La Ville enchantée est le premier titre de la plus qu’alléchante collection « Baskerville » dirigée par Jean-Daniel Brèque chez Rivière Blanche. Ce qui, en soi, explique déjà mon acquisition et ma lecture. Mais il faut dire qu’il y a en outre du beau monde à l’affiche. En effet, ce titre, contrairement aux suivants, n’a pas été traduit par le directeur de collection (qui a cependant revu la traduction), mais avait bénéficié (il y a tout juste cent ans, la vie est bien faite) d’une publication en français, due à la plume d’Henri Bremond (de l’Académie françaaaaaaaaise), et – surtout ? – présentée par ni plus ni moins que Maurice Barrès, ce qui n’a fait qu’aiguillonner davantage encore ma curiosité. Enfin, histoire d’en rajouter une couche, l’ouvrage bénéficie aujourd’hui d’un avant-propos de l’excellent François Angelier, l’homme de « Mauvais Genres », qui s’intéresse justement pour l’essentiel au goût de Barrès pour cette histoire fantastique largement oubliée depuis, en dépit des efforts de tout un chacun, et de l’homme de la terre et des morts en particulier, qui ne tarit pas d’éloges sur cette œuvre singulière d’une (aujourd’hui) obscure femme de lettres écossaise, en son temps prolifique. Vous comprendrez bien qu’avec tous ces éléments, je ne pouvais pas décemment passer à côté de ce tome inaugural…

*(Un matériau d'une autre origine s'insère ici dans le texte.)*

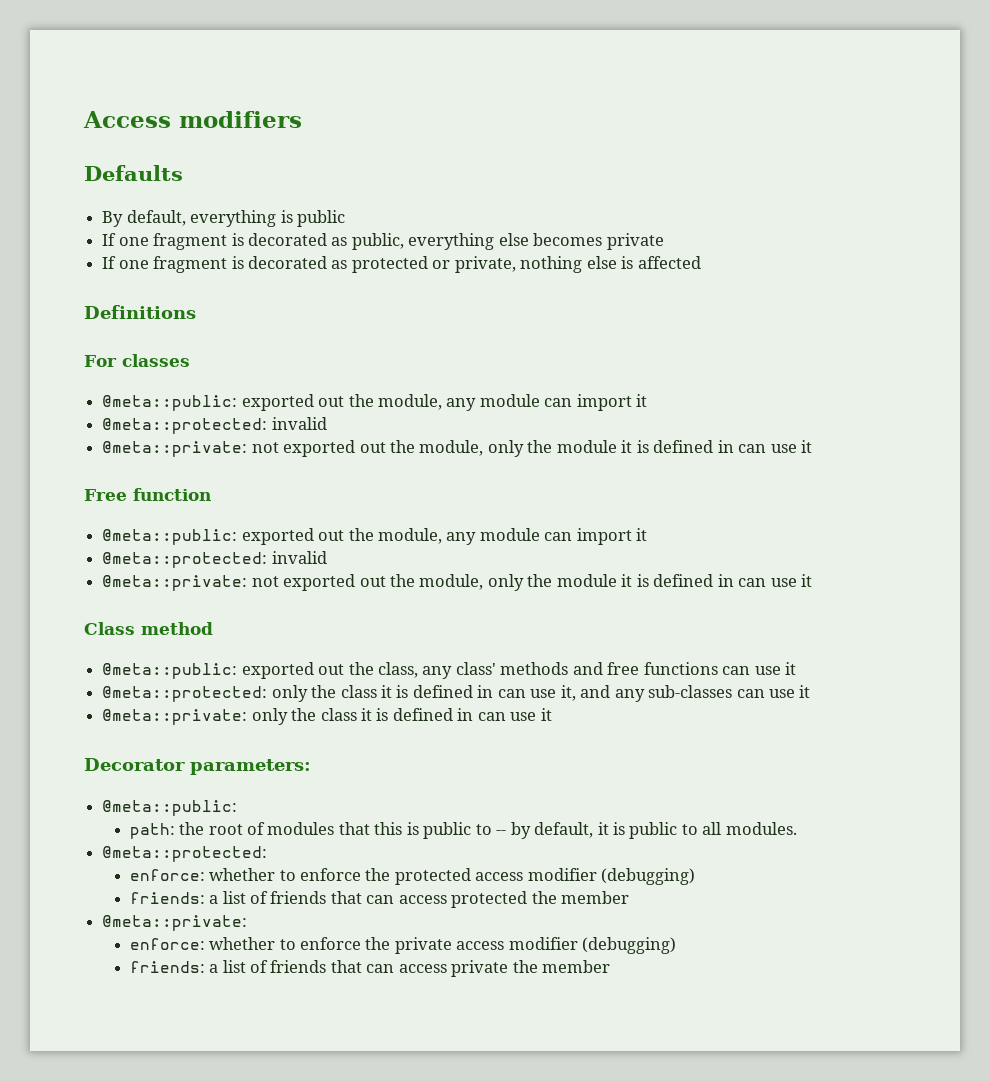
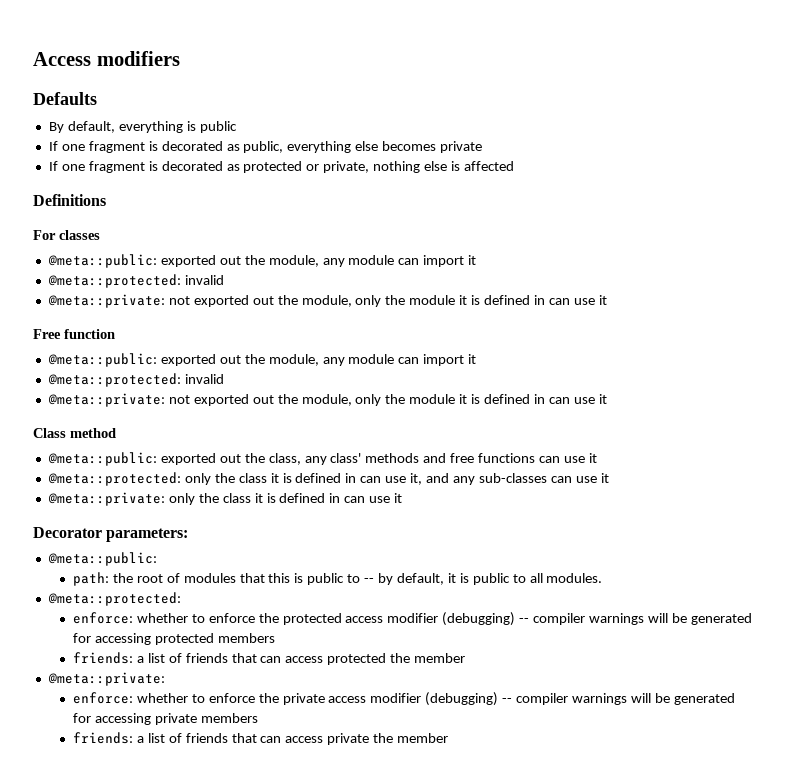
- enforce: whether to enforce the protected access modifier (debugging)
+ enforce: whether to enforce the protected access modifier (debugging) -- compiler warnings will be generated for accessing protected members
- enforce: whether to enforce the private access modifier (debugging)
+ enforce: whether to enforce the private access modifier (debugging) -- compiler warnings will be generated for accessing private members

Nous sommes en juillet 1875, alors que la IIIe République peine à s’installer, à Semur, petite ville fortifiée de Bourgogne, qui va être le théâtre d’événements pour le moins déconcertants. Le (court) roman prend la forme d’un rapport sur ce qui s’est produit, rédigé essentiellement par le maire plus ou moins « voltairien » de la commune, M. Martin Dupin, et complété par divers autres témoignages (ceux de son épouse, de sa mère, d’un noble légitimiste et d’un « visionnaire »). Faut-il chercher la source du drame dans les blasphèmes de la canaille, ou dans la décision du maire de supprimer la messe obligatoire pour les malades de l’hôpital ? Toujours est-il qu’un étrange phénomène climatique, une brume obscure jamais vue en plein été, plonge bientôt la petite ville dans un déconcertant crépuscule ; et suit une « sommation » affichée à la lueur des éclairs sur les portes de la cathédrale : les habitants de Semur se voient en effet intimer l’ordre de quitter les lieux, et de céder la place… aux morts, qui connaissent, eux, le véritable sens de la vie, bien oublié par les vivants. Mus par une impulsion incontrôlable, le maire et ses concitoyens se retrouvent bientôt hors les murs, à faire le siège de la ville qui leur est désormais interdite, dans une atmosphère d’angoisse étouffante…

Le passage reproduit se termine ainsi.